The Official Website of the Southeastern Conference
The Official Website of the Southeastern Conference

'The More Experience The Better'

19 days ago
Georgia Athletics
Photo: Georgia Athletics

The following story, written by John Frierson, was originally published on georgiadogs.com.

Jaiden Fields wants to be on camera one day. A redshirt sophomore on the Georgia softball team, Fields wants to be the next Maria Taylor.

"I do. That is the goal," Fields said of following in the footsteps of Taylor, the former Georgia volleyball (three times All-SEC) and basketball player that has gone on to an excellent career in sports broadcasting with ESPN and ABC.

"I feel like a lot of people want to do that so we'll just see."

"We get a lot of 'I want to be the next Maria Taylor,'" said Corinne Milien, executive director of the Winning Edge Leadership Academy, a non-profit organization she co-founded with Taylor in 2015 to develop diverse leaders in the sports and entertainment business.

Milien said it's not easy to be the next Taylor, and for that reason, Winning Edge tries "to curb that a little bit" when aspiring broadcasters participate in their programs. That means trying to "get them to think about all the different opportunities, especially in broadcast production, and getting them to understand that having a pretty face is a very small piece of the pie."

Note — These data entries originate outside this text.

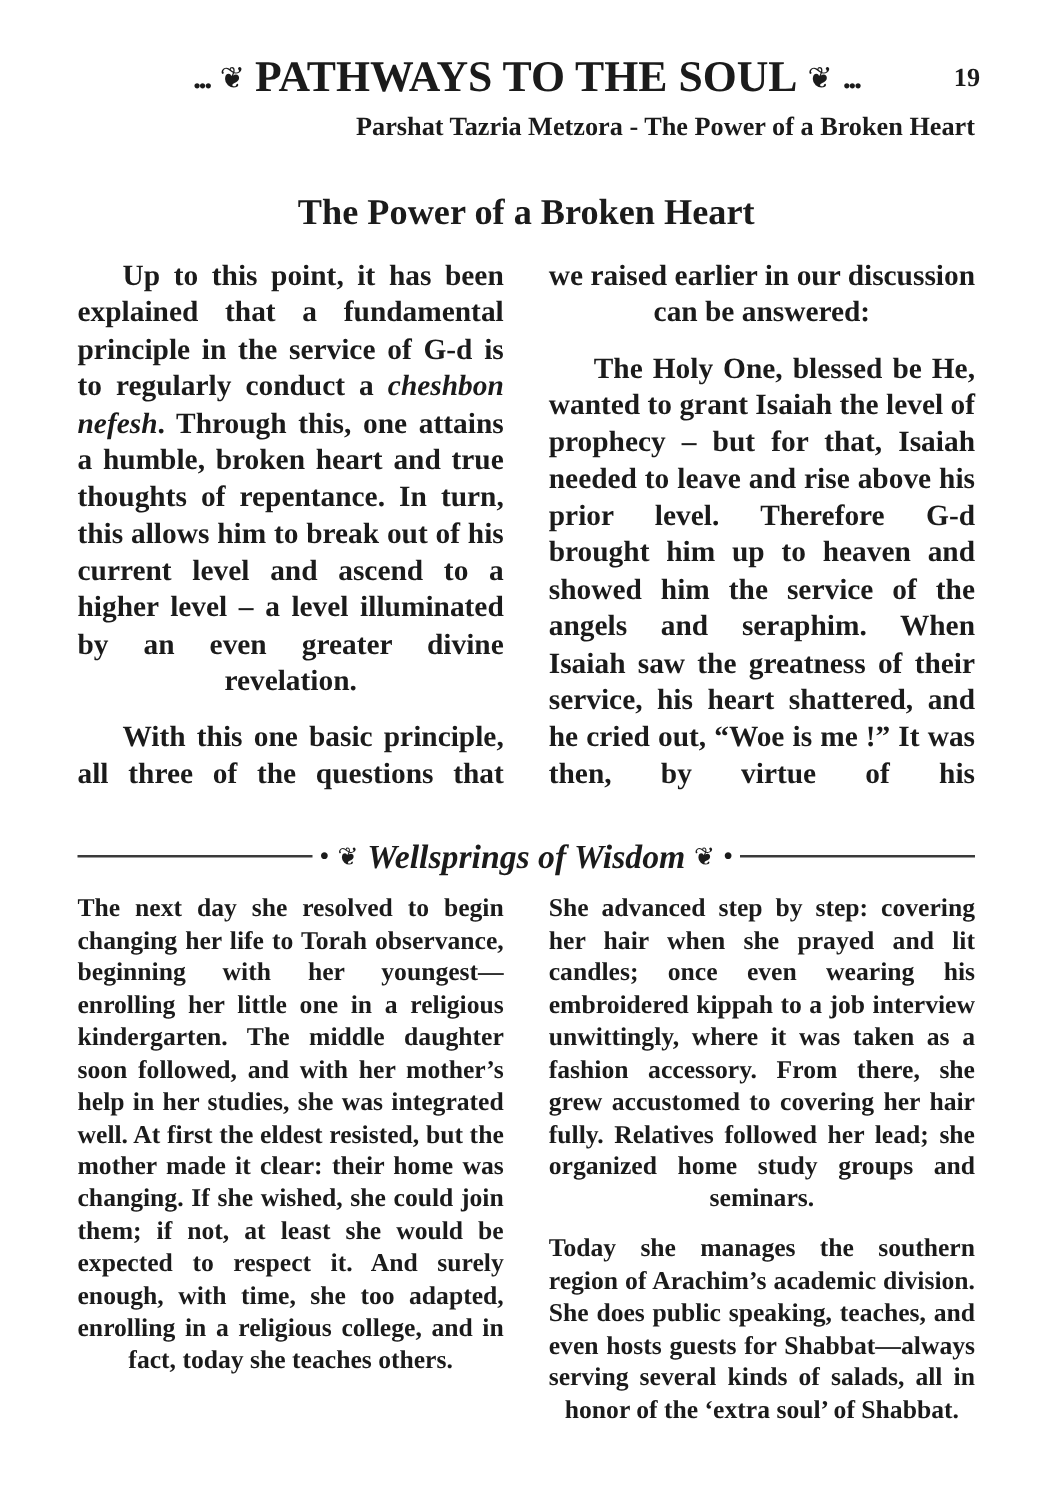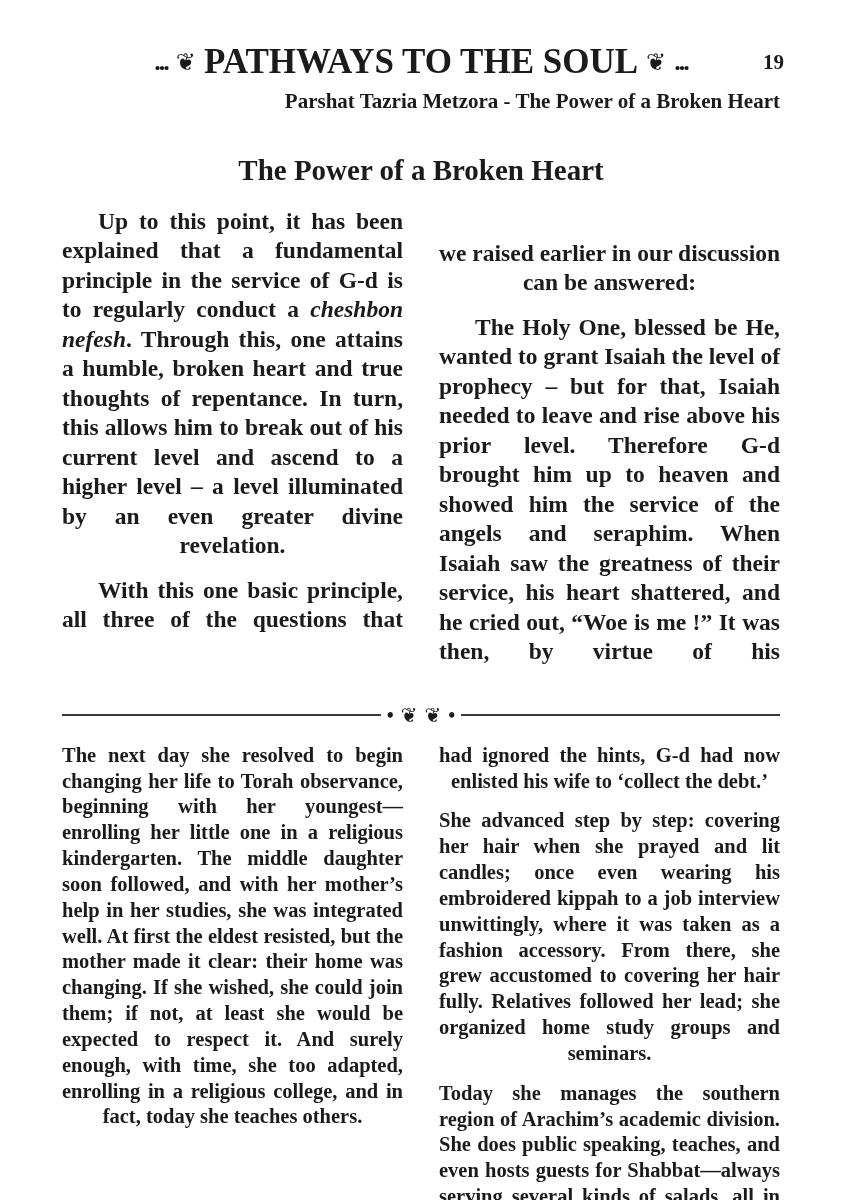--- a/index.html
+++ b/index.html
@@ -23,21 +23,21 @@
   .article-heading { text-align:center; font-weight:bold; font-size:29px; margin:40px 0 20px 0; }
   .cols { display:flex; gap:36px;font-weight:bold; }
   .col { flex:1; min-width:0; }
 
   .top-text p {
     font-size:23.5px; line-height:1.255;
     text-align:justify; text-align-last:center;
     text-indent:36px;
     margin:0 0 15px 0;
   }
-  .top-text p.cont { text-indent:0;margin-top:32px; }
+  .top-text p.cont { text-indent:0; }
   .top-text p.runs-on { text-align-last:justify; }
   .ital { font-style:italic; }
 
   
   .divider { display:flex; align-items:center; margin:22px 0 16px 0; }
   .divider .rule { flex:1; border-top:2px solid #3a3a3a; }
   .divider .label { display:flex; align-items:center; gap:7px; padding:0 6px; }
   .divider .label .name { font-weight:bold; font-style:italic; font-size:27px; line-height:1; }
   .divider .orn { font-family:"DejaVu Sans", sans-serif; font-size:20px; font-weight:bold; line-height:1; }
   .divider .dot { font-weight:bold; font-size:20px; }
@@ -79,30 +79,30 @@
       <p class="cont">we raised earlier in our discussion can be answered:</p>
       <p class="runs-on">The Holy One, blessed be He, wanted to grant Isaiah the level of prophecy – but for that, Isaiah needed to leave and rise above his prior level. Therefore G-d brought him up to heaven and showed him the service of the angels and seraphim. When Isaiah saw the greatness of their service, his heart shattered, and he cried out, “Woe is me !” It was then, by virtue of his</p>
     </div>
   </div>
 
   <div class="divider">
     <span class="rule"></span>
     <span class="label">
       <span class="dot">•</span>
       <span class="orn">❦</span>
+      <span class="name">Wellsprings of Wisdom</span>
       <span class="orn">❦</span>
       <span class="dot">•</span>
     </span>
     <span class="rule"></span>
   </div>
 
   <div class="cols bottom-text">
     <div class="col">
       <p>The next day she resolved to begin changing her life to Torah observance, beginning with her youngest—enrolling her little one in a religious kindergarten. The middle daughter soon followed, and with her mother’s help in her studies, she was integrated well. At first the eldest resisted, but the mother made it clear: their home was changing. If she wished, she could join them; if not, at least she would be expected to respect it. And surely enough, with time, she too adapted, enrolling in a religious college, and in fact, today she teaches others.</p>
     </div>
     <div class="col">
-      <p>had ignored the hints, G-d had now enlisted his wife to ‘collect the debt.’</p>
       <p>She advanced step by step: covering her hair when she prayed and lit candles; once even wearing his embroidered kippah to a job interview unwittingly, where it was taken as a fashion accessory. From there, she grew accustomed to covering her hair fully. Relatives followed her lead; she organized home study groups and seminars.</p>
       <p>Today she manages the southern region of Arachim’s academic division. She does public speaking, teaches, and even hosts guests for Shabbat—always serving several kinds of salads, all in honor of the ‘extra soul’ of Shabbat.</p>
     </div>
   </div>
 
 </div>
 
 </body></html>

Fields, from Kennesaw, Ga., is a utility player for the Bulldogs, capable of filling several different roles for the team. One thing Winning Edge does is try to make their "Game Changers" multi-talented, as well.

"Being able to edit your own work, being able to produce, being able to do a lot of different things that are the skills that are going to make a difference for you," Milien said.

Over the summer, Fields did a month-long internship with Winning Edge, and she expanded her skill set by doing something she'd never done before. Fields edited the Winning Edge podcast, #WeChangeGame, an 18-episode series that was hosted by another intern, a volleyball player at Oregon.

"I was able to do graphic design and work with different editing tools that I've never really messed with before," Fields said. "Overall, it was really good, and it was nice to be taught by some great leaders and just strong women overall. I really enjoyed it. ... It was pretty easy to catch on to it, and it was cool using different tools that I hadn't heard of before."

So how'd she do?

"She had some experience with editing but she didn't have experience with the graphic design that she had to do a little bit, and crafting the podcast episode descriptions and all that," Milien said. "She got a real dose of that for 18 episodes and she did a phenomenal job."

It may seem that Taylor went from playing for Georgia to working as a host or sideline reporter on SEC Network, and then on to hosting "NBA Countdown" or working the sideline on primetime college football games in the blink of an eye, and she did move up the ranks quickly, she also put in her time early on doing the less glamorous parts of broadcasting.

"Maria will be the first to tell you, she was carrying her own camera, editing, doing all that stuff early on," Milien said. "She definitely did a lot of work that a lot of people don't see, and she's always the first to let the kids know that it doesn't just happen overnight."

Fields knows reaching her goal of doing sports on TV won't be easy, which is why she was interested in participating in the internship, to gain skills and listen and learn.

"I'm trying new things and this internship led me in a different direction, so I'm just trying to experience things other than (being on camera) in the journalism world," she said. "I'm not strictly, I must be on TV, I must be Maria Taylor. We'll see what happens and I'll continue to try different things, but that is the overall goal, to do broadcast."

Fields has a unique perspective on journalism, having seen it from both sides. Her older brother is Justin Fields, the former Georgia quarterback now playing at Ohio State.

"Seeing it from the other side, I think that's what got me really interested in this whole thing," she said. "We'd have people come to our house and he'd do interviews and I'd just watch them ask questions. I always thought it was really interesting, how they put a story together. I think he did have some influence on my interest in journalism and broadcasting."

Fields is not the first Georgia student-athlete to work with Winning Edge. Sprinter Victoria Powell, who earned a journalism degree from Baylor and is now running for Georgia and working on her master's, shadowed Taylor last year when "College GameDay" was in town for the Notre Dame game. She also spent time in the production truck and got to film a few things, Milien said, that were shown on TV.

In addition, Kenneth Towns, a former walk-on wide receiver who is now an academic counselor with the football program, has participated in a couple of the Winning Edge's retreats.

"We also had the opportunity to come to campus and have a conversation with a group of student-athletes about what their career is going to be like after college," Milien said. "The Dawgs definitely come through and we try to support them as often as we can."

For Fields, who has barely scratched the surface on the softball diamond and on her march toward being a broadcaster, she knows she's just getting started.

"I'm part of the Winning Edge family now which is really nice and comforting to hear," she said. "I could definitely see myself doing another internship with them next summer, and if not maybe something else. I definitely do want to keep on growing my resume and getting more and more experience. The more experience the better."